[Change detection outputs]
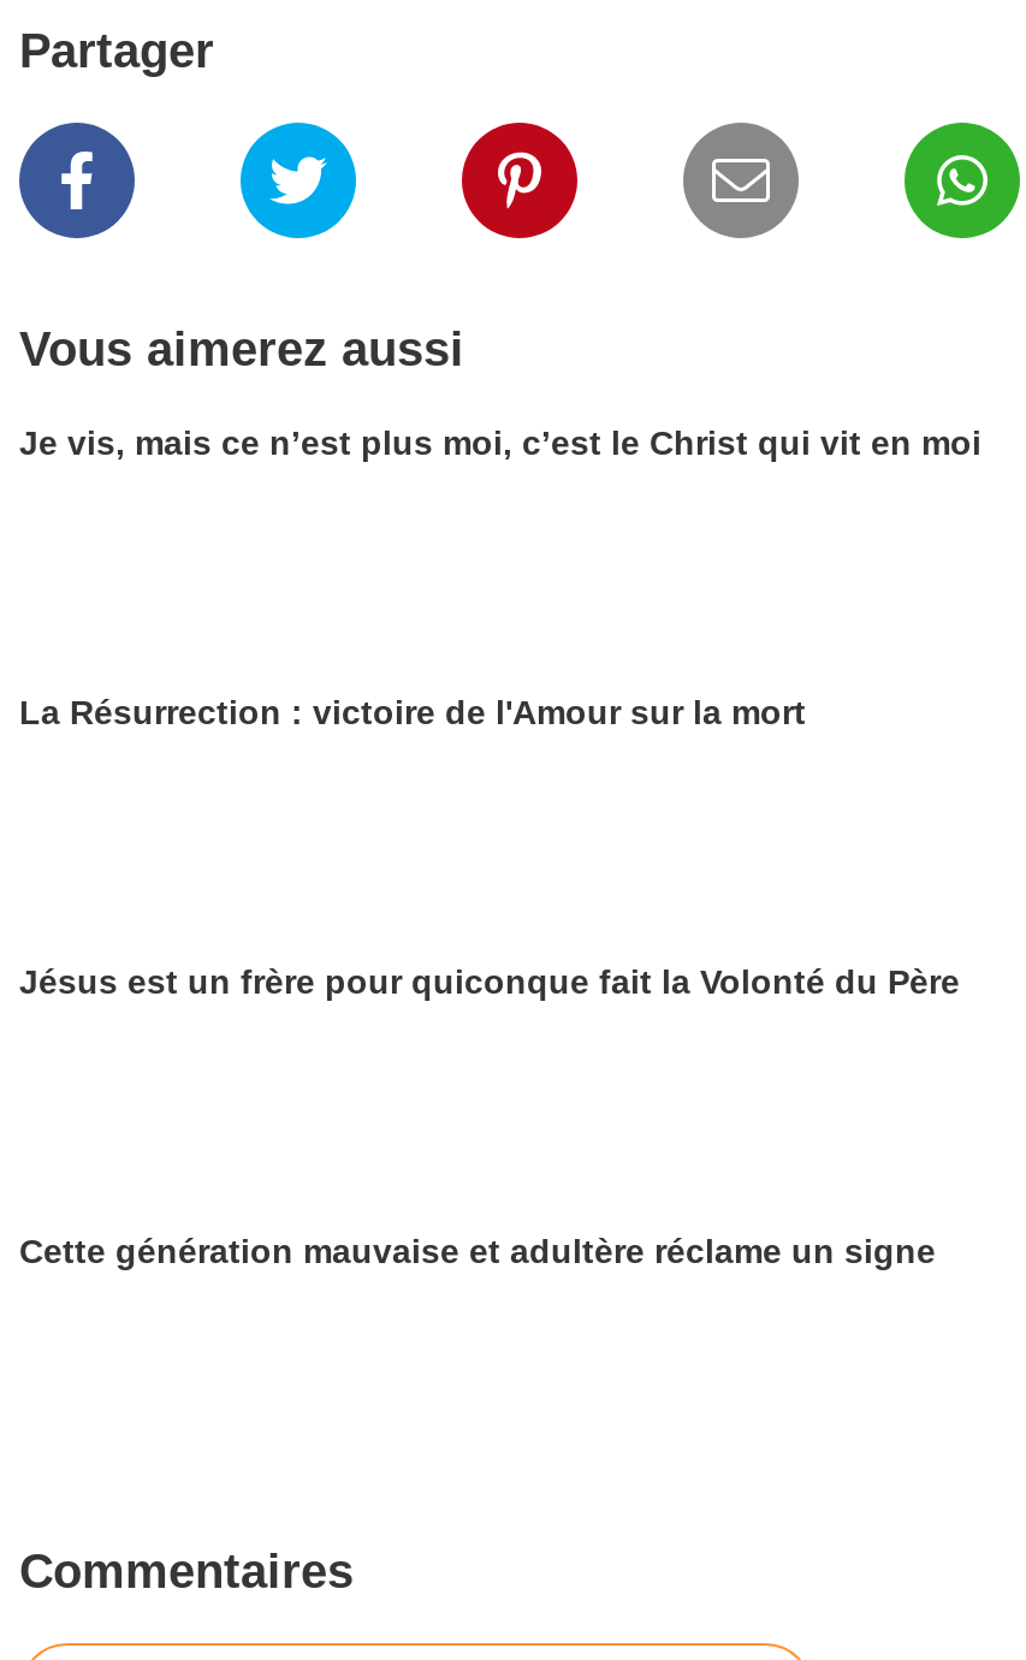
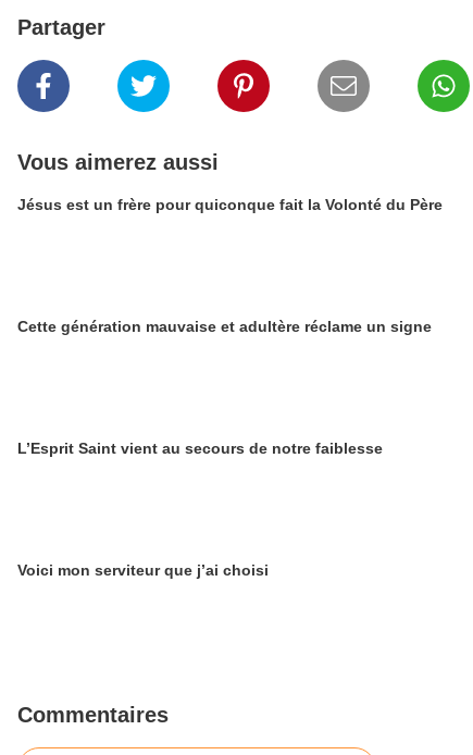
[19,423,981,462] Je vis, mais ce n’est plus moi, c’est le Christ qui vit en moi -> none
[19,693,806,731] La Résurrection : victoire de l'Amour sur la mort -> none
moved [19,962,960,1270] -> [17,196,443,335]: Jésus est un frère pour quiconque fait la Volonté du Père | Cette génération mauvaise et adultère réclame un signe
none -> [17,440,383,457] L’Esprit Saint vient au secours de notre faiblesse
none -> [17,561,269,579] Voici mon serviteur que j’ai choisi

### To do
Give back each line above verbatim, dropping every picture.

### Response
[19,423,981,462] Je vis, mais ce n’est plus moi, c’est le Christ qui vit en moi -> none
[19,693,806,731] La Résurrection : victoire de l'Amour sur la mort -> none
moved [19,962,960,1270] -> [17,196,443,335]: Jésus est un frère pour quiconque fait la Volonté du Père | Cette génération mauvaise et adultère réclame un signe
none -> [17,440,383,457] L’Esprit Saint vient au secours de notre faiblesse
none -> [17,561,269,579] Voici mon serviteur que j’ai choisi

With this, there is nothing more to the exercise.